The expectations haven’t changed for the Connecticut Sun, who still have an eye on winning the franchise’s first WNBA championship.
But the leadership is changing. Curt Miller, the two-time WNBA coach of the year who led the Sun to WNBA finals twice (2019, 2022), left the team in October to become the head coach of the Los Angeles Sparks.
Team president Jennifer Rizzotti hired former Indiana Fever head coach Stephanie White, who won played in the league for five seasons and won a NCAA championship with Purdue in 1999.
White and Rizzotti met with the media earlier this week at the Mohegan Sun Arena to discuss the upcoming season with the Sun, who lost to the Las Vegas Aces, 3-1 in the WNBA finals in September. Under Miller, the Sun were a pesky defensive-minded squad that dominated the paint with WNBA MVP Jonquel Jones (2021) and Sixth Man of the Year Brionna Jones (2021).
“This franchise has competed for championships year after year,” White said. “We want to bring a championship here to Connecticut. We have the pieces here to do that. We have the mentality to do that. We’re going to put a staff together that puts the best product on the floor and puts our players in a position to be successful, night in and night out.”
According to the website Her Hoop Stats, the Sun have six players currently under contract – veterans Alyssa Thomas, Jonquel Jones, Jasmine Thomas and DeWanna Bonner, and youngsters Nia Clouden and DiJonai Carrington.
Brionna Jones, Courtney Williams and Natisha Hiedemann are unrestricted free agents.
“We need to get a few additional pieces to (add to this) great core here,” White said. “We don’t need to reinvent the wheel. We need to add a few tools. We need to prepare. We know our window is getting shorter and shorter to win a championship.”
Miller found success with defense, which meant grinding out some victories.
“Ultimately, we want to be a fast-paced, up-tempo, free-flowing team,” White said. “At the end of the day, you want it to be simple enough to have them create plays. The pieces we have here are versatile. They are hungry. They are unselfish.”
White loves the grit of this team, which is sparked by Alyssa Thomas. “You can’t underestimate how fare that will take you,” White said. “We’re talking about some of the best players in the world that night in and night out claw and scrap to be the best they can be.”
Miller was the head coach and general manager with the Sun. White will be only the coach and Rizzotti is currently looking to hire a general manager.
When Miller left, she knew she wanted to separate the two positions. With the salary cap, free agency, the collective bargaining agreement, it’s too much for one person to do both jobs, Rizzotti said.
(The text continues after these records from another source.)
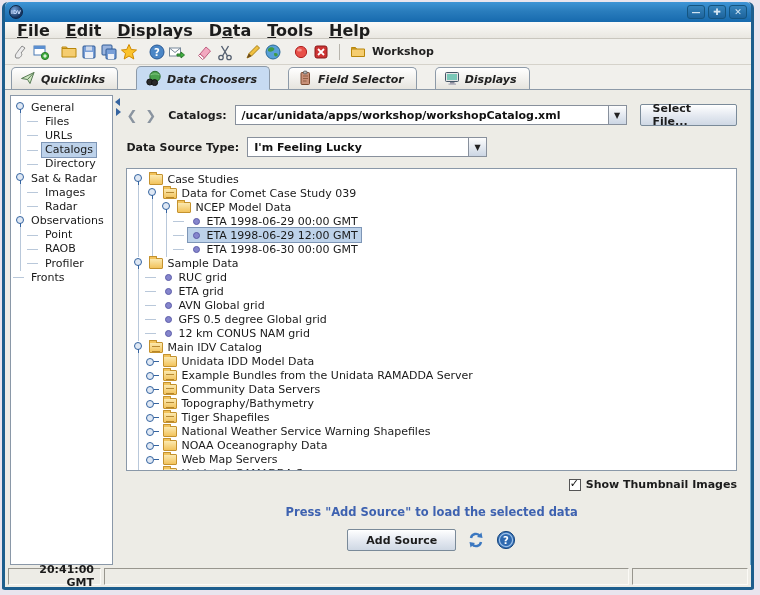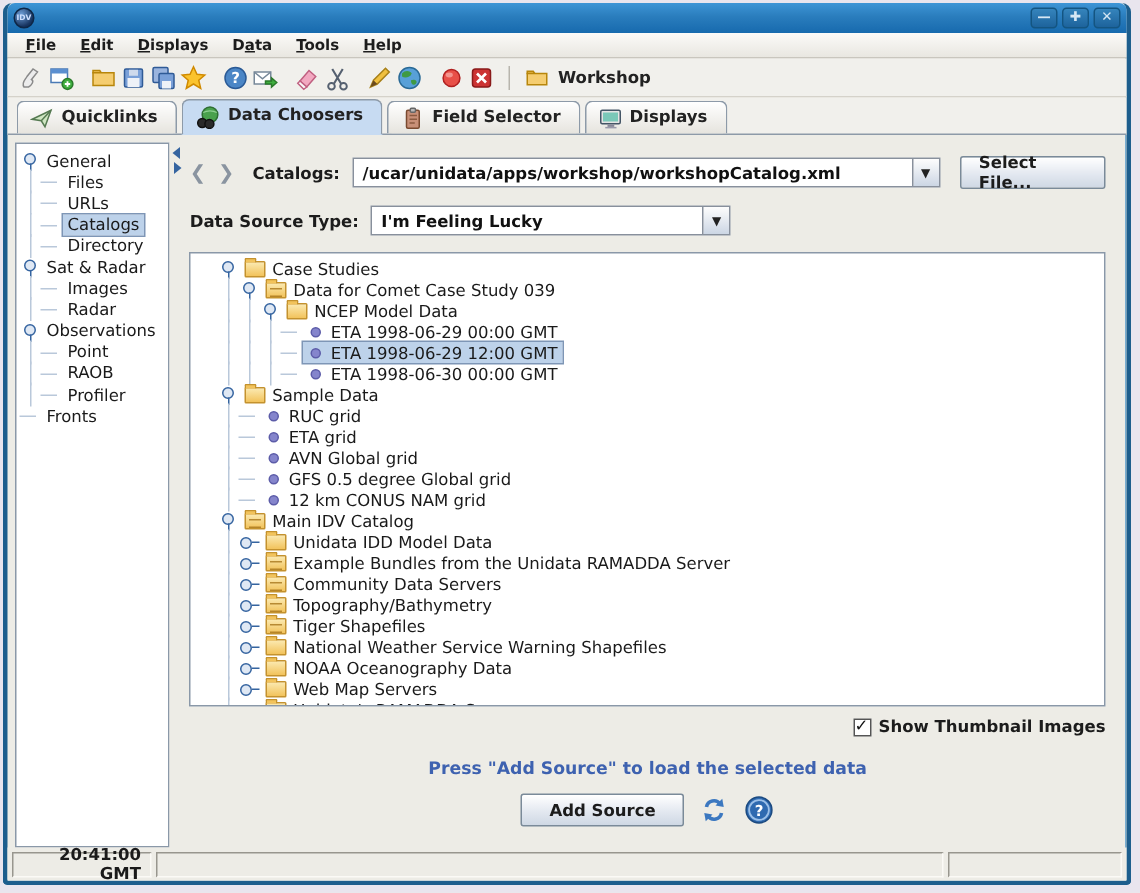"File" .menu-item { font-size: 10px -> 16px }
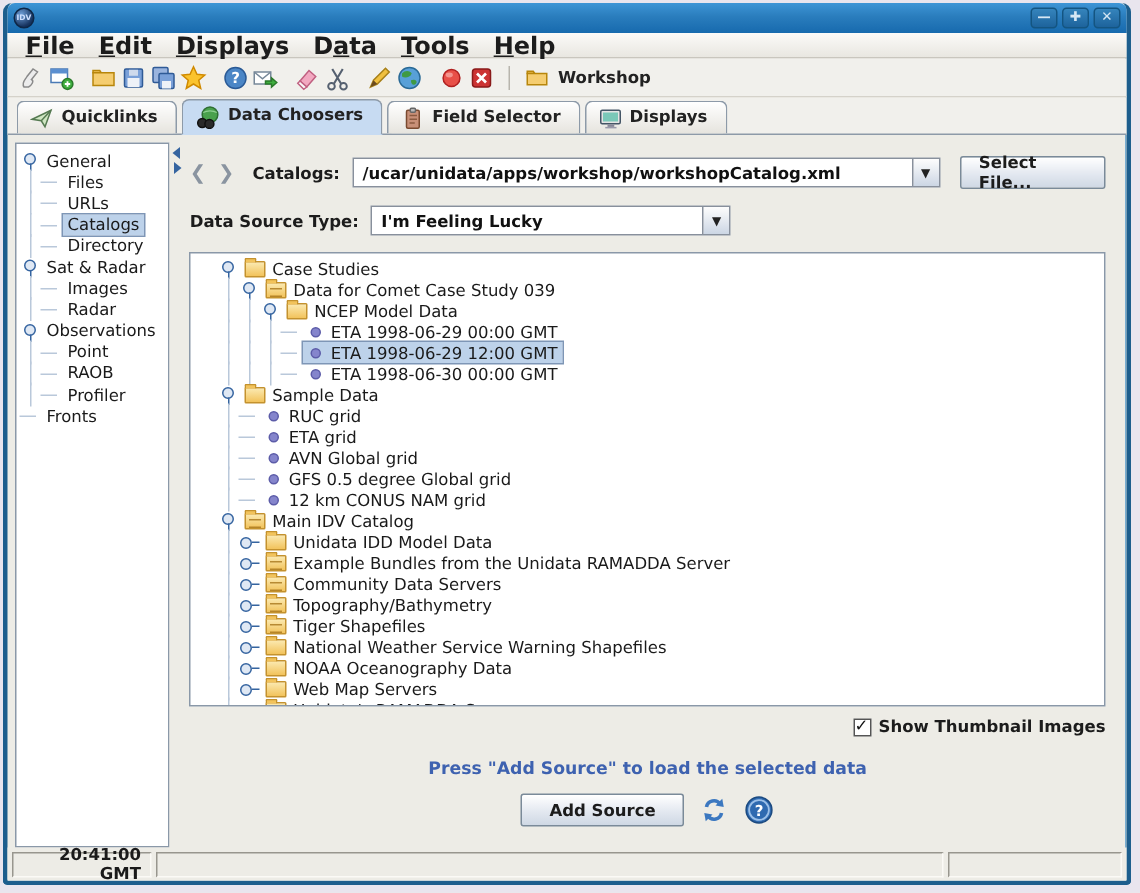"Quicklinks" .tab { align-items: flex-start -> flex-end; font-style: none -> italic; margin-right: 3px -> 18px }
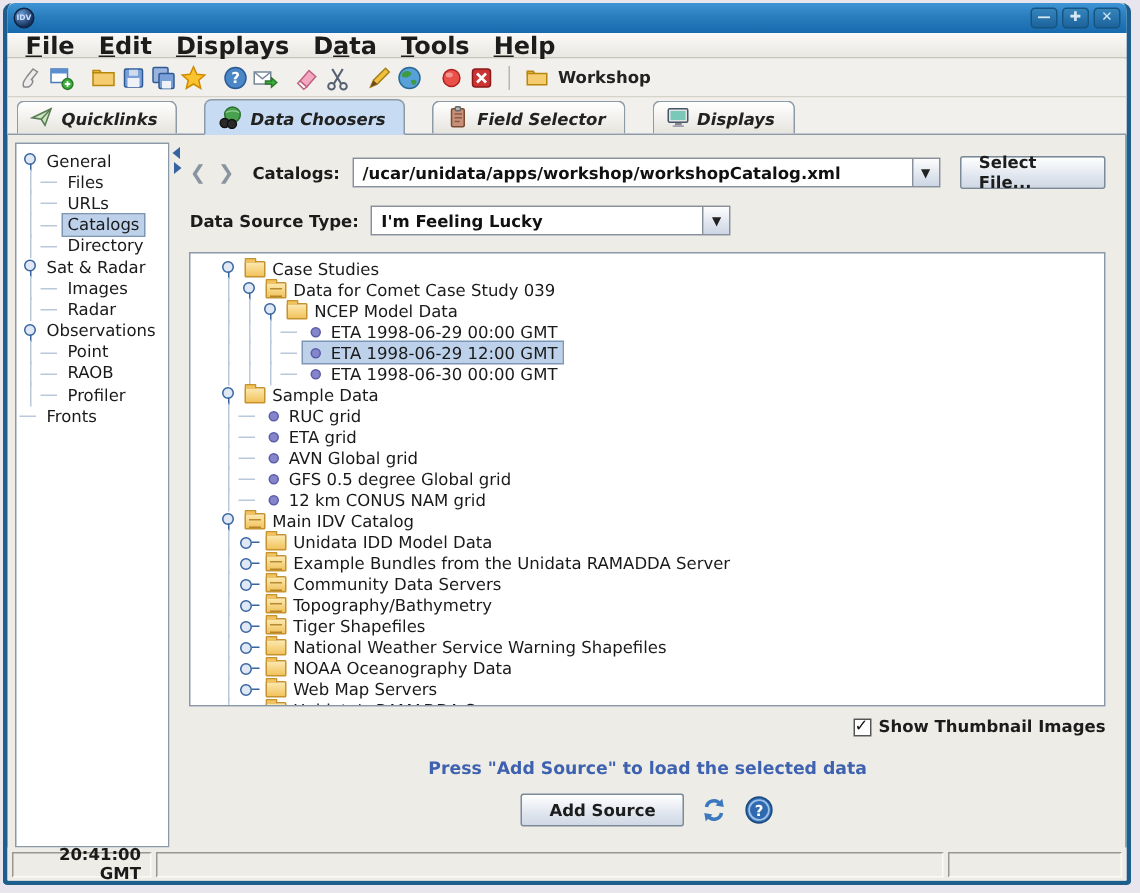"Case Studies" .treebox { padding: 3px 2px 2px 18px -> 3px 2px 2px 4px }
“When you look at the last two WNBA champions, you see a style that really fits where the game has evolved,” Rizzotti said. “Having guards that create shots for themselves and their teammates, play off ball screens and hand off the action. It is being able to spread the floor with three-point shooting, which hasn’t particularly been a strength of ours. But we’ve been really good because we dominate rebounding, defensively and in the post. We’re not going to reinvent the wheel.”
One of the aspects that made White an attractive candidate for the Sun was her experience as a player in college and in the league (five years with Indiana).
Rizzotti said that she and assistant GM Morgan Tuck spoke with the players about what they were looking for in a new head coach and one of their requests was to be led by a former player.
“She gets that players win championships,” Rizzotti said. “As a former player herself, she knows it will be her job to bring in the right pieces to help us with a championship. It is her job to put our players in a position to be successful and at the end of the day, get out of their way and let them win.”
The Sun had the best record (26-6) in the league in 2021 and have made the WNBA playoffs for the past six years.
Most recently, White spent two seasons as the head coach of the Indiana Fever (2015, 2016), compiling an overall record of 37-31 and playoff record of 6-6, including a trip to the 2015 WNBA finals and a 2016 postseason berth.
Prior to becoming a head coach for the Fever, White spent four seasons as an assistant coach (2011-2014), most notably helping lead Indiana to their first WNBA championship in 2012.